Ce matin-là, M. André Tugdual, comme tous les premiers lundis du mois de juin depuis quarante ans, se dirigeait vers le centre d’imagerie médicale du 88, boulevard Voltaire, dans le 11e, pour y effectuer la radio annuelle de sa colonne vertébrale. Bossu dès la naissance, M. Tugdual avait soigneusement surveillé le positionnement de ses vertèbres depuis son plus jeune âge adulte, en espérant ne jamais arriver dans un état de dépendance, comme Mme. sa mère chérie l’avait été, à sa charge, pour la plupart du dernier trimestre de sa vie. Inutile de dire, donc, que ce contrôle était une source de stress importante pour M. Tugdual, qu’il appréhendait tous les ans comme une sentence ultime. Ce matin-là ne faisant pas défaut à la règle, à pas de rat, M. Tugdual arriva au cabinet très tôt, déjà les nerfs en pelote en anticipation du contrôle annuel, mais aussi à la suite d’une rencontre matinale des plus désagréables : avec un rat qui zigzagua entre ses pas sur le chemin. Une fois arrivé au cabinet, la tension de M. Tugdual fut alimentée une fois de plus par l’annonce de son médecin que le scanner de la journée lui serait fait en présence de jeunes étudiants en médecine, devant lesquels sa simili-sensation de calme habituelle en tête-à-tête avec son médecin vola en éclats dès que ce dernier prononça d’un air très académique : « Dans le cas présent, nous y voyons des déformations du dos en cyphose vues au scope ».

Ça l’avait soulé. Au point qu’il fit un malaise (comme souvent dans les périodes de crise de sa vie) et il se réveilla à l’hôpital, seul dans une réserve qu’il identifia comme faisant partie de l’hôpital Saint-Antoine, près de Reuilly Diderot. Bien sûr, il rit quand il vit en bas de son lit un pot ou plutôt un seau que jamais il ne voulut utiliser. Il rit tellement fort et avec tellement de rage (les souvenirs de sa matinée pourrie ne s’étant pas effacés avec le voyage accompagné à l’hôpital) que son cœur finit par céder, le plongeant dans un état végétatif qui s’avéra sans espoir dès le lendemain.

Mme. sa femme chérie, appelée en urgence, fit le choix courageux d’arrêter les appareils de respiration artificielle et procéda aux rites de passage dans l’au-delà convenus précédemment avec son mari.
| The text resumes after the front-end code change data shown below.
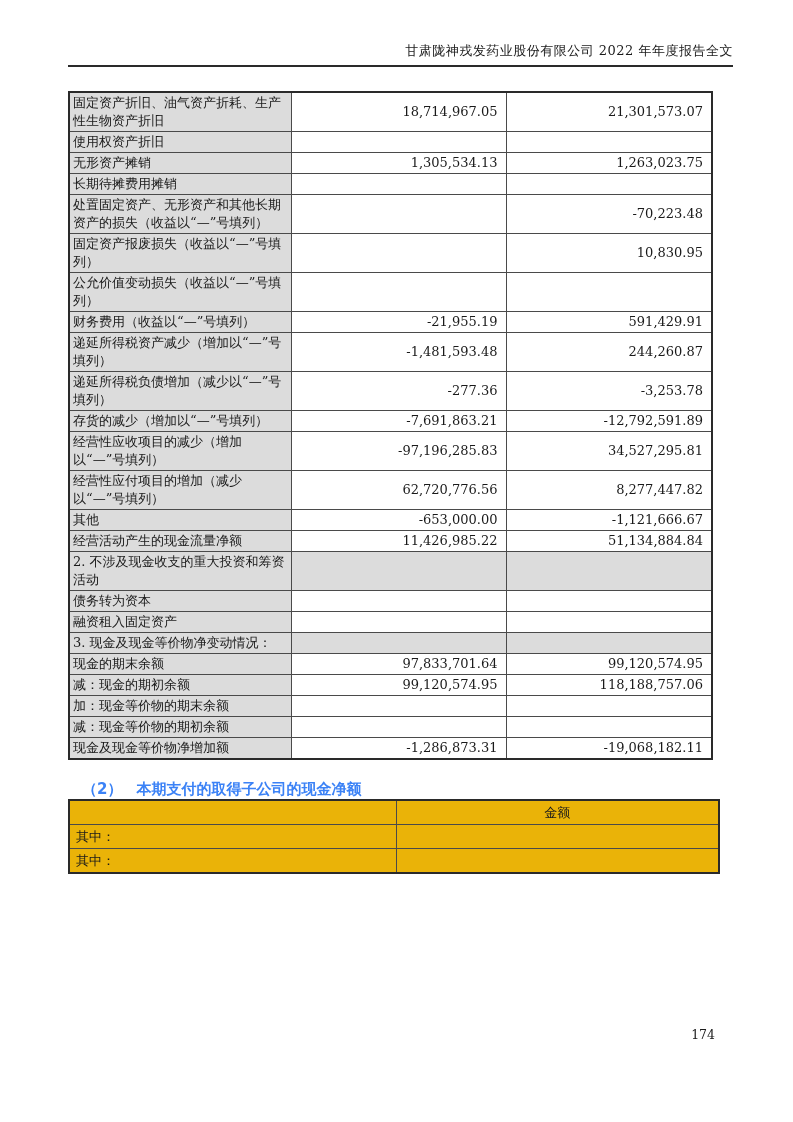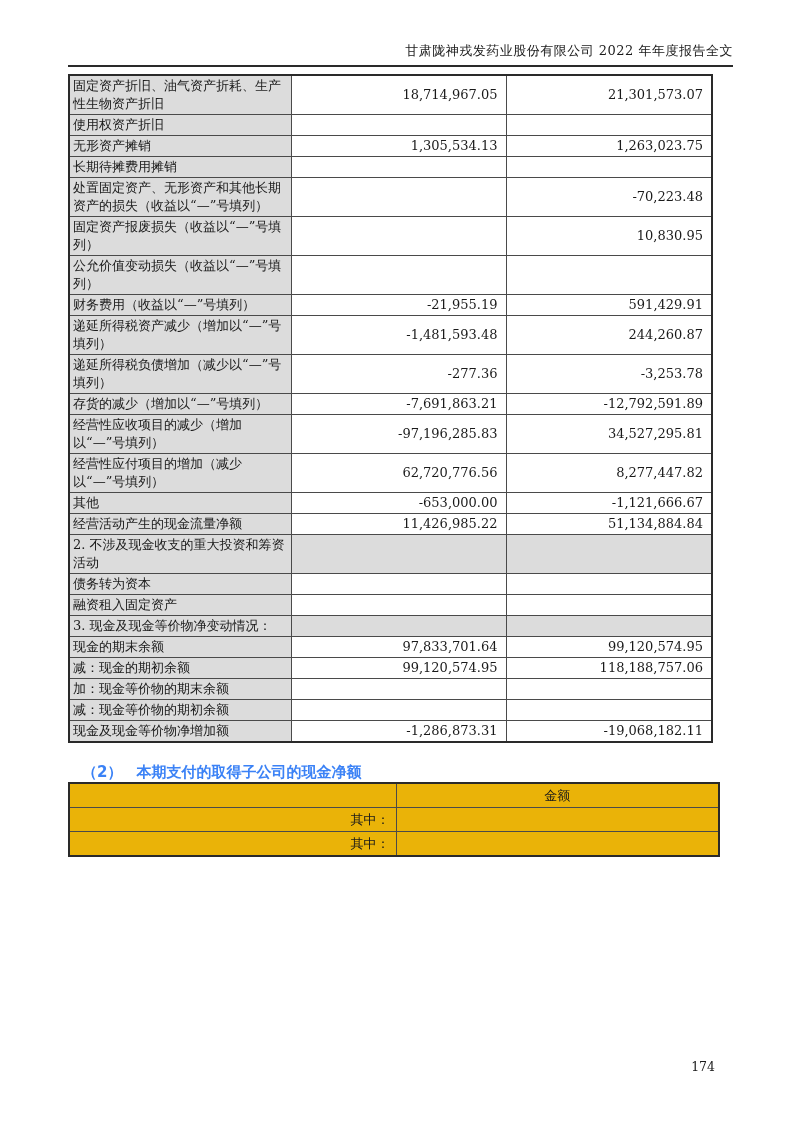--- a/index.html
+++ b/index.html
@@ -22,7 +22,7 @@
   }
   table { border-collapse:collapse; table-layout:fixed; }
   .t1 {
-    margin-top:7px;
+    margin-top:24px;
     width:643px;
     font-size:13px;
     line-height:18px;

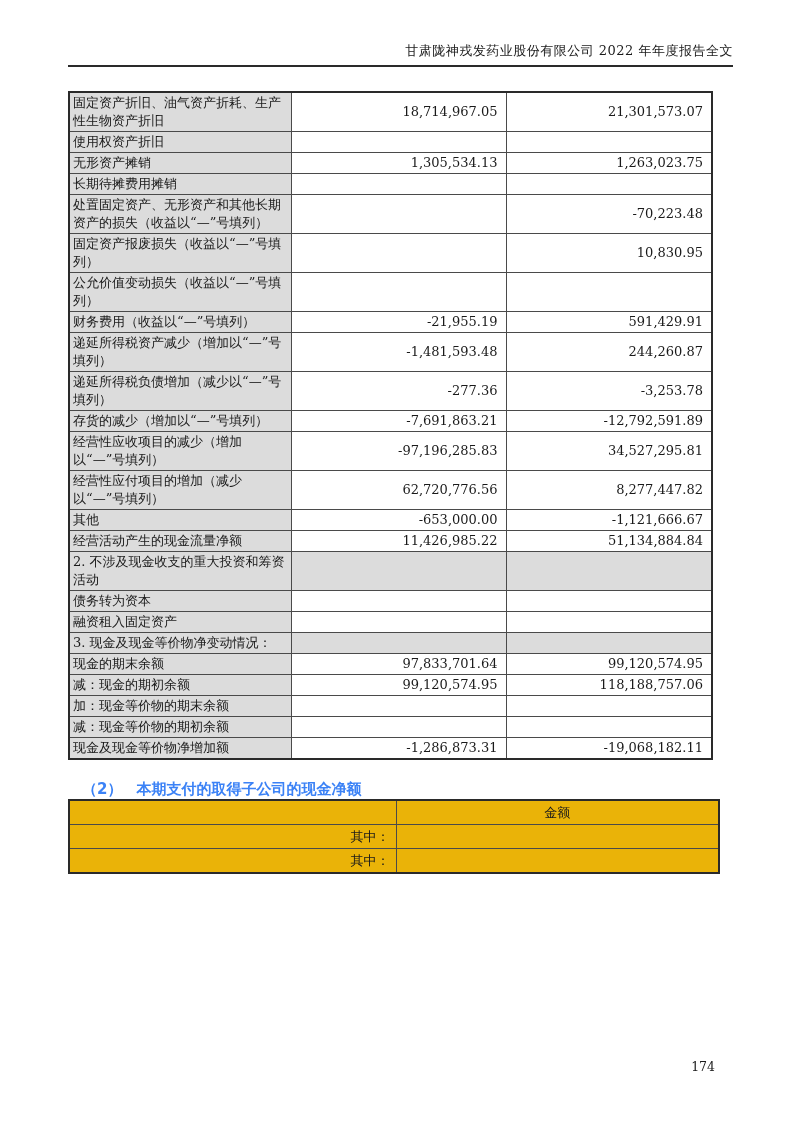--- a/index.html
+++ b/index.html
@@ -55,7 +55,7 @@
   }
   .t2 td { border:1px solid #4a4a4a; padding:2px 6px; background:#eab308; vertical-align:middle; }
   .t2 .hdr { text-align:center; }
-  .t2 .lbl { text-align:right; }
+  .t2 .lbl { text-align:left; }
   .t2 .val2 { text-align:right; }
   .page-number {
     position:absolute;

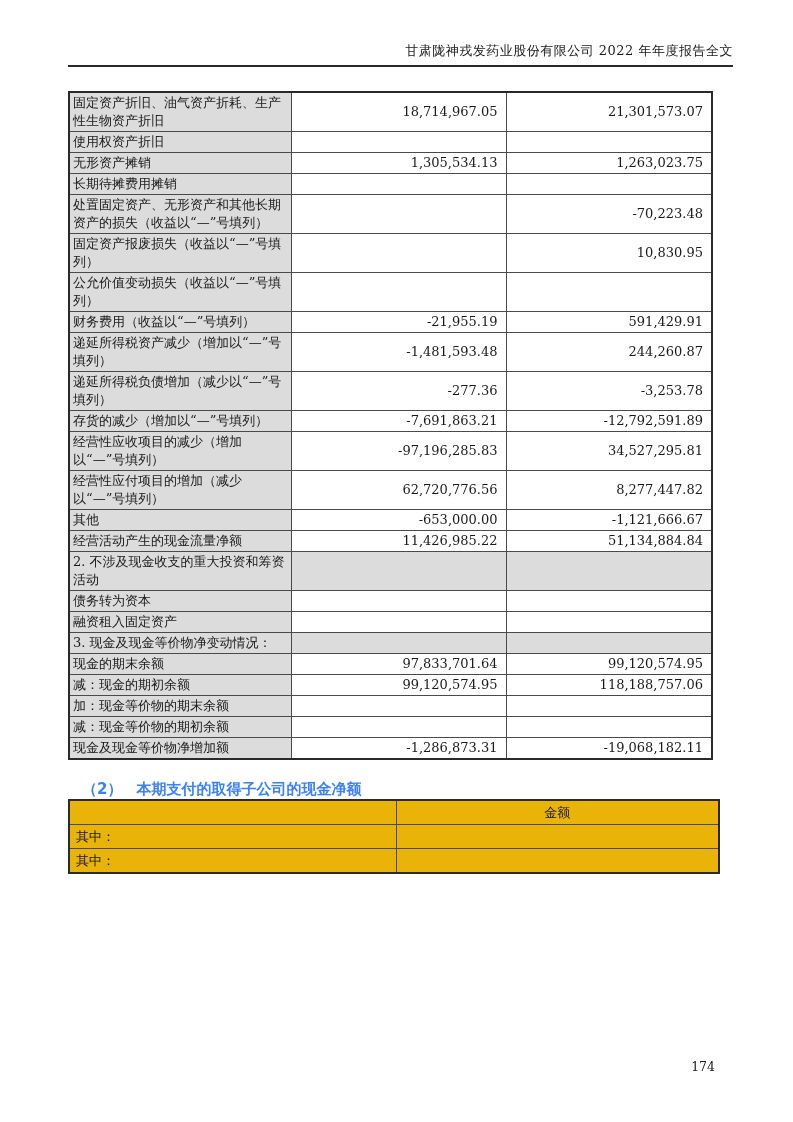--- a/index.html
+++ b/index.html
@@ -59,7 +59,7 @@
   .t2 .val2 { text-align:right; }
   .page-number {
     position:absolute;
-    bottom:48px; right:78px;
+    bottom:80px; right:78px;
     font-size:12.5px;
   }
 </style>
En effet, M. Tugdual ayant été un fervent admirateur du Moyen Age, voire, à quelques reprises, un passionné pratiquant de ses costumes d’époque, Mme. sa femme chérie fit inscrire la phrase léguée par son défunt mari exprès pour l’occasion : « Ci-git Sire Tugdual, mis en terre par sa dame vers les remparts de Sion ». Paix à son âme. Amen.